● BRIEF
Set down exactly the lines below between the line holding "bank account: GB18498895597655497196" and the line holding "total: 2474.32 -> 2189.57", inclusive; no other line belongs in the answer.

● RECORDS PROVIDED

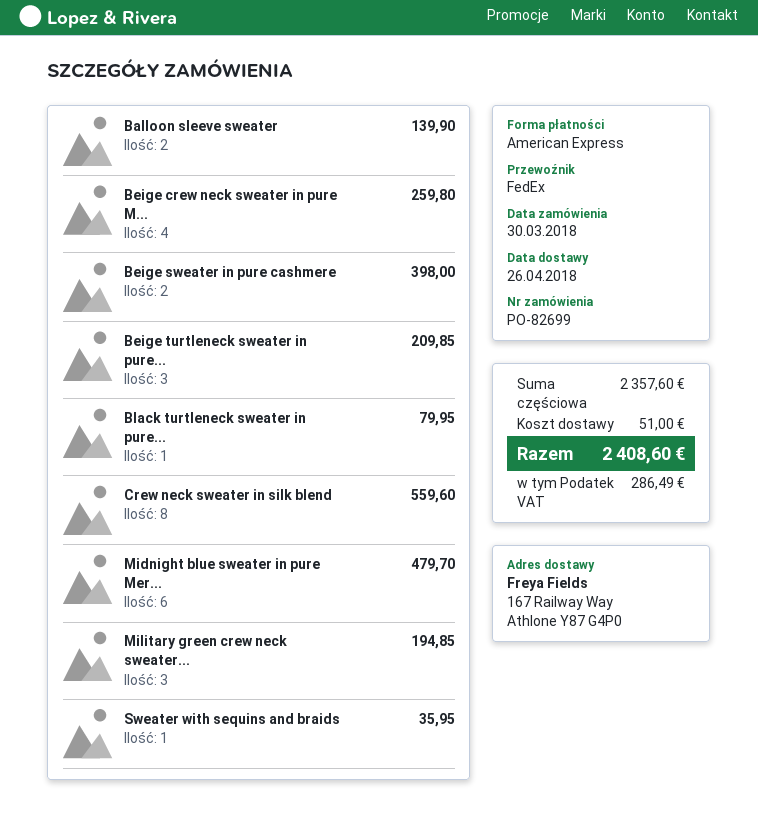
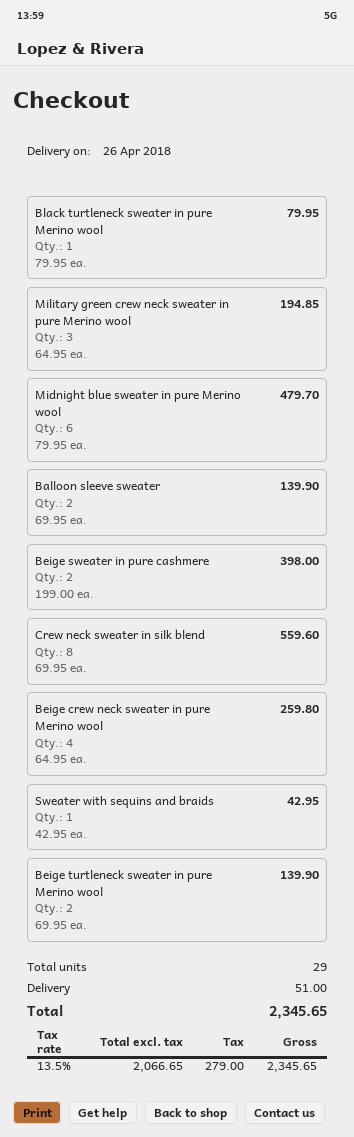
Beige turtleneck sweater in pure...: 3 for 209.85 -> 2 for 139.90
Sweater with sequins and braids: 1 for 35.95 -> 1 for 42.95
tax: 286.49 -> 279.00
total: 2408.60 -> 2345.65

==

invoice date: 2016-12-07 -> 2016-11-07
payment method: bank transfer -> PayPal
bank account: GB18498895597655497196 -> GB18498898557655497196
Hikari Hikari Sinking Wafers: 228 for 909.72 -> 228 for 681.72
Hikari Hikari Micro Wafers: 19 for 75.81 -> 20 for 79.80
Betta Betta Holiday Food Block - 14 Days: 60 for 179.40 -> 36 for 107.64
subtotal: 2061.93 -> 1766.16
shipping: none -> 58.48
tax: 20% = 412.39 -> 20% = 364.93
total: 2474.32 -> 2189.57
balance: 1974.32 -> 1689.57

● THE COMPLETED TASK
bank account: GB18498895597655497196 -> GB18498898557655497196
Hikari Hikari Sinking Wafers: 228 for 909.72 -> 228 for 681.72
Hikari Hikari Micro Wafers: 19 for 75.81 -> 20 for 79.80
Betta Betta Holiday Food Block - 14 Days: 60 for 179.40 -> 36 for 107.64
subtotal: 2061.93 -> 1766.16
shipping: none -> 58.48
tax: 20% = 412.39 -> 20% = 364.93
total: 2474.32 -> 2189.57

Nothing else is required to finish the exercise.